Nous avons posé la question à l’Agence du médicament, qui n’a pas souhaité nous répondre. Mais il est à noter que pour lancer sa nouvelle formule, Merck est parvenu à échapper aux essais cliniques. Une autorisation de mise sur le marché s’appuie précisément sur une batterie d’essais, dont les résultats sont évalués ensuite par les experts de l’ANSM pour décider de son lancement (ou pas). Les étapes sont très bien expliquées dans de jolis slides Powerpoint que nous avons retrouvés, confectionnés par le professeur Philippe Lechat en personne. Le professeur Lechat, celui-là même qui a commandé la nouvelle formule du Levothyrox à Merck via une simple lettre, en février 2012, lorsqu’il officiait à l’Agence du médicament, quelques années après avoir étroitement travaillé avec le laboratoire Merck, dans un gros conflit d’intérêts que nous révélions en début d’année (lire l’épisode 13 des Lobbyistes).

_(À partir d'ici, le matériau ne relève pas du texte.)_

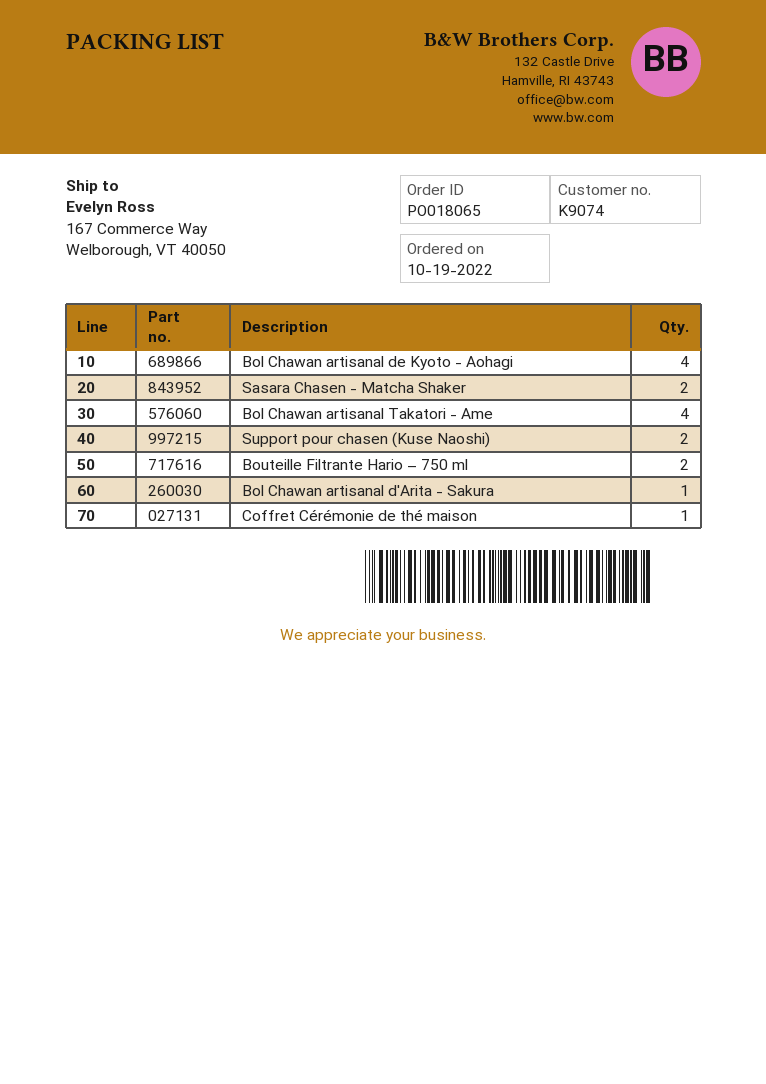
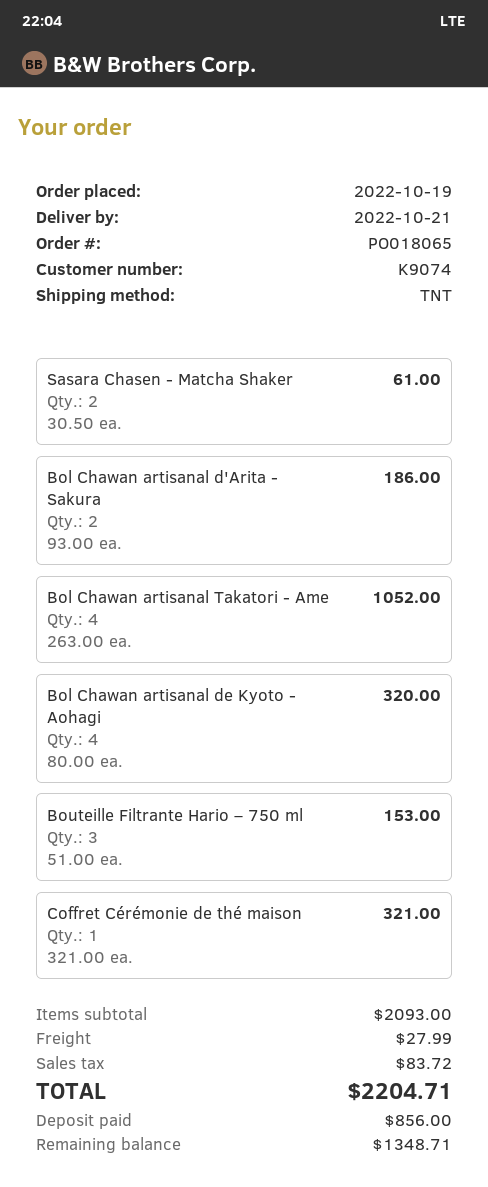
Support pour chasen (Kuse Naoshi): 2 -> none
Bouteille Filtrante Hario – 750 ml: 2 -> 3
Bol Chawan artisanal d'Arita - Sakura: 1 -> 2

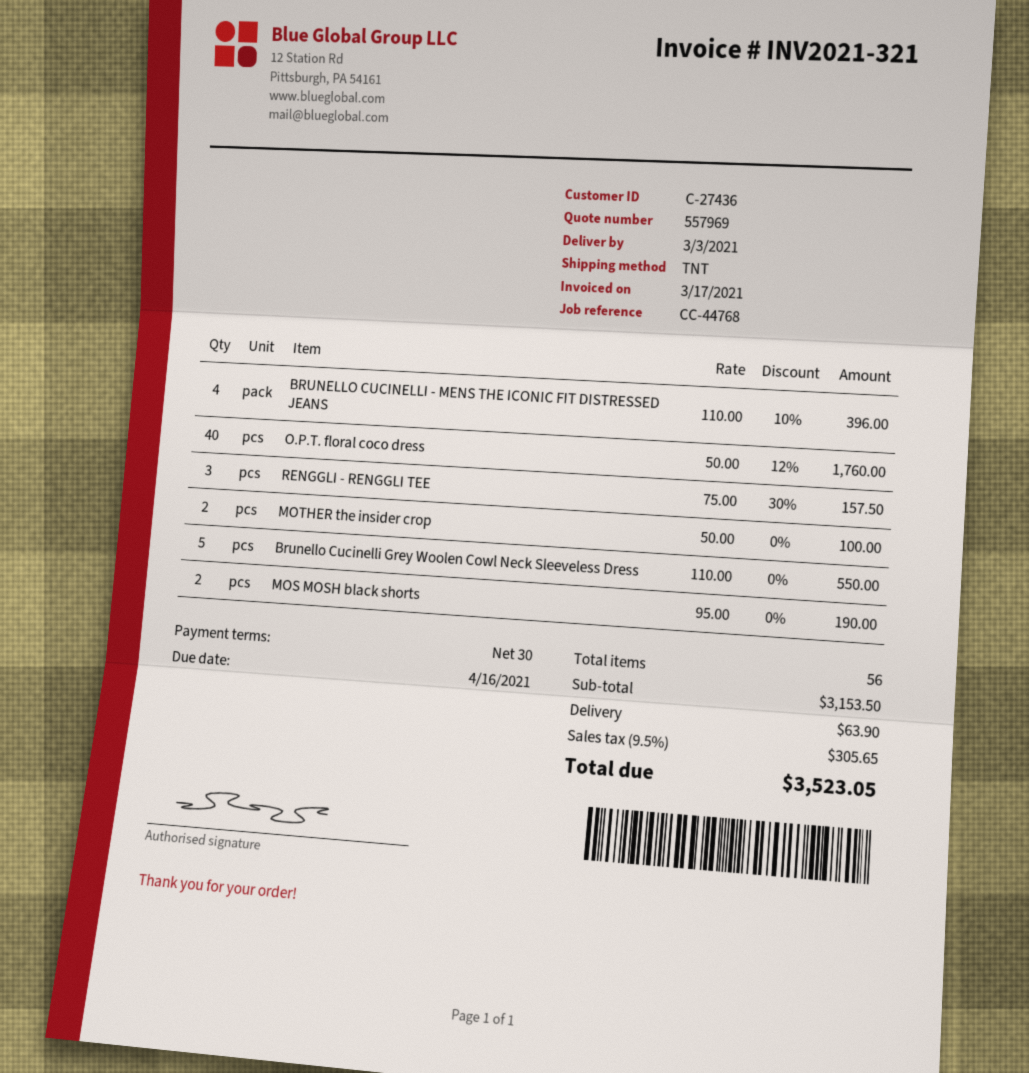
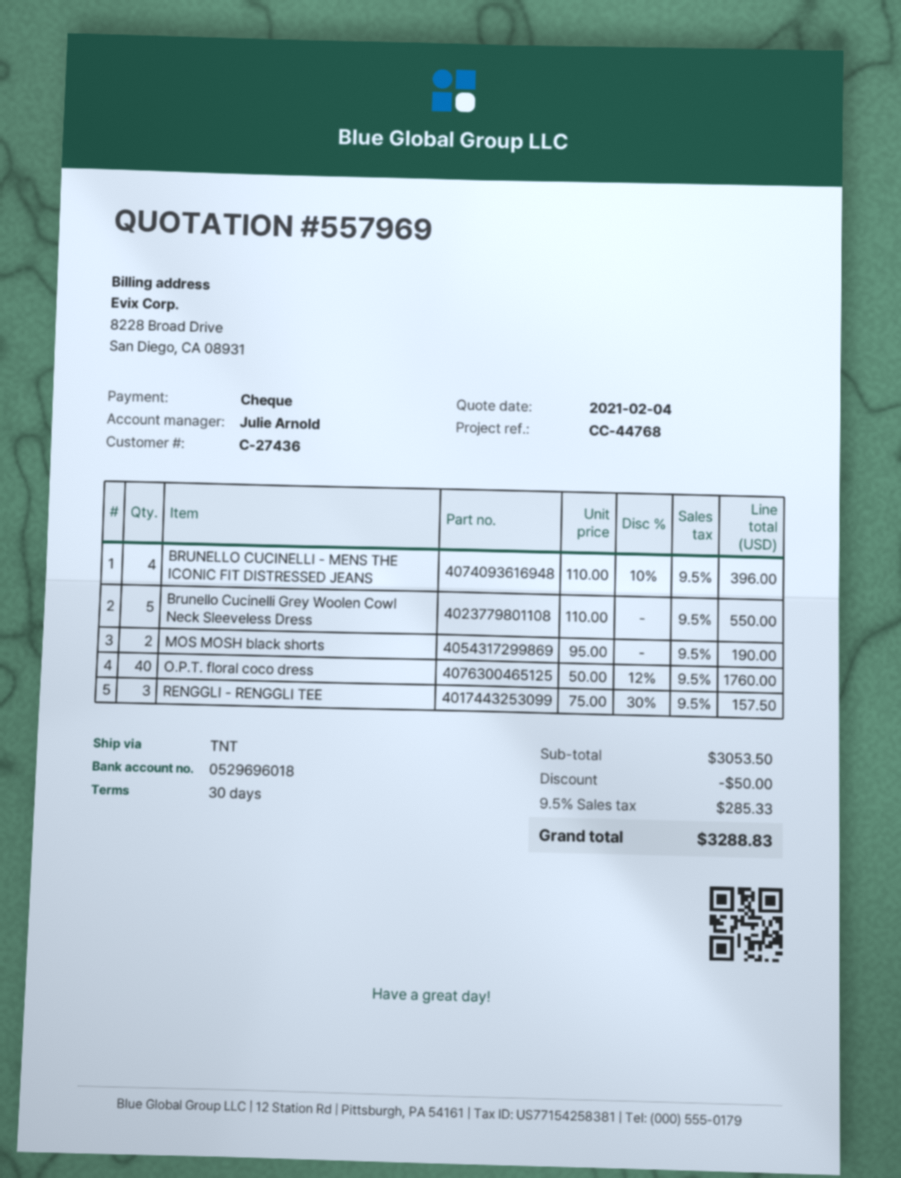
MOTHER the insider crop: 2 x 50.00 = 100.00 -> none
subtotal: 3153.50 -> 3053.50
discount: none -> 50.00
shipping: 63.90 -> none
tax: 9.5% = 305.65 -> 9.5% = 285.33
total: 3523.05 -> 3288.83

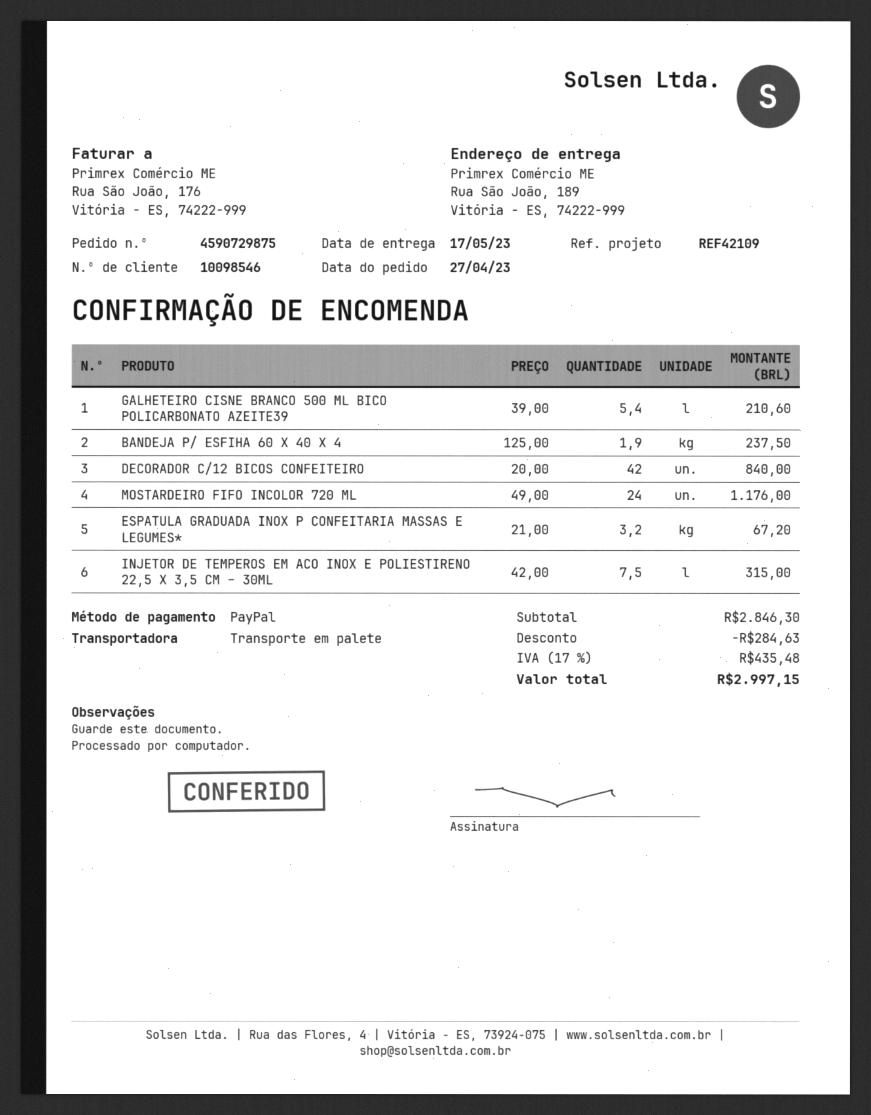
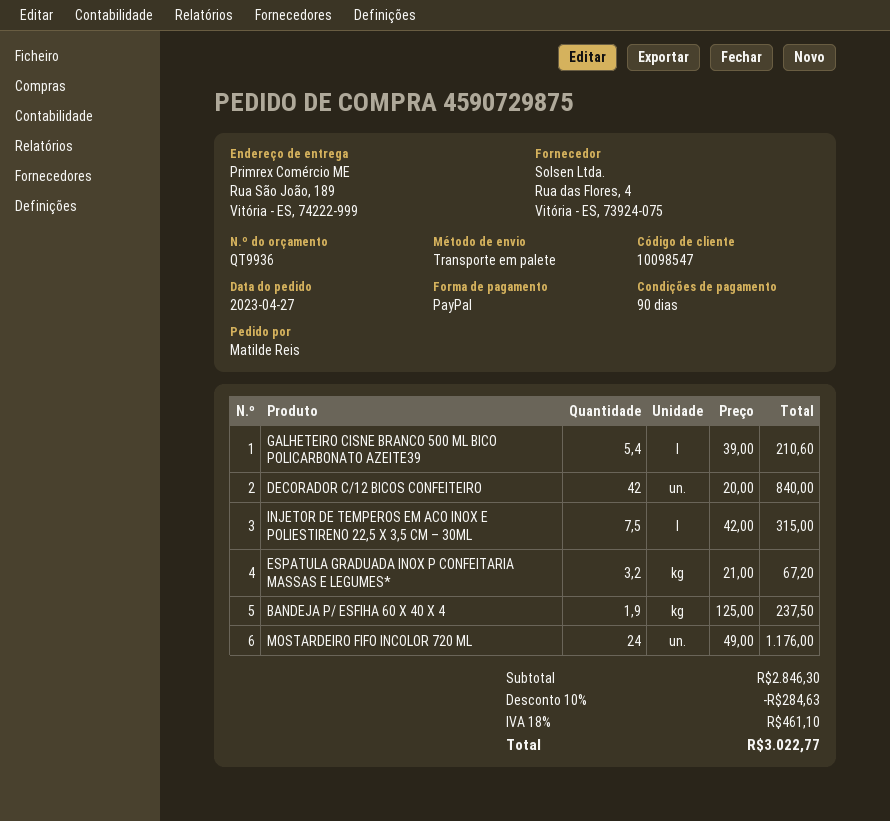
customer number: 10098546 -> 10098547
tax: 17% = 435.48 -> 18% = 461.10
total: 2997.15 -> 3022.77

La nouvelle formule n’a été lancée que sur la foi d’une simple étude de bioéquivalence, dont la méthode a été critiquée par plusieurs scientifiques, comme le pharmacologue Pierre-Alain Vitte (lire l’épisode 6, « Pourquoi Merck a-t-il choisi l’acide citrique ? ») ou le professeur William Rostène. « Ils ont suivi un chemin étrange, avec des tests vraiment a minima, réservés d’habitude aux génériques, s’étonne le docteur Philippe Sopena.Comme si Merck avait “génériqué” lui-même son propre médicament, dont le brevet expire l’année prochaine, avec les forts risques de perte de parts de marché qui peuvent en découler. Tout ceci en continuant à marteler, encore aujourd’hui, que la nouvelle formule est meilleure que l’ancienne… Comment alors peuvent-elles être bioéquivalentes ? »
L’Agence du médicament, elle, n’a pas soulevé cette contradiction et a donc entériné la mise sur le marché, sans demander le moindre essai complémentaire sur la nouvelle formule, en dépit des nombreux effets secondaires déclarés. Fin juillet, un peu plus d’un mois après que Merck a obtenu sa modification d’AMM en France, on apprenait que la procédure européenne d’évaluation de la nouvelle formule aboutissait à un avis positif pour son extension dans 21 pays du vieux continent. Toujours sans aucune explication sur les effets secondaires ressentis par des dizaines de milliers de patients français.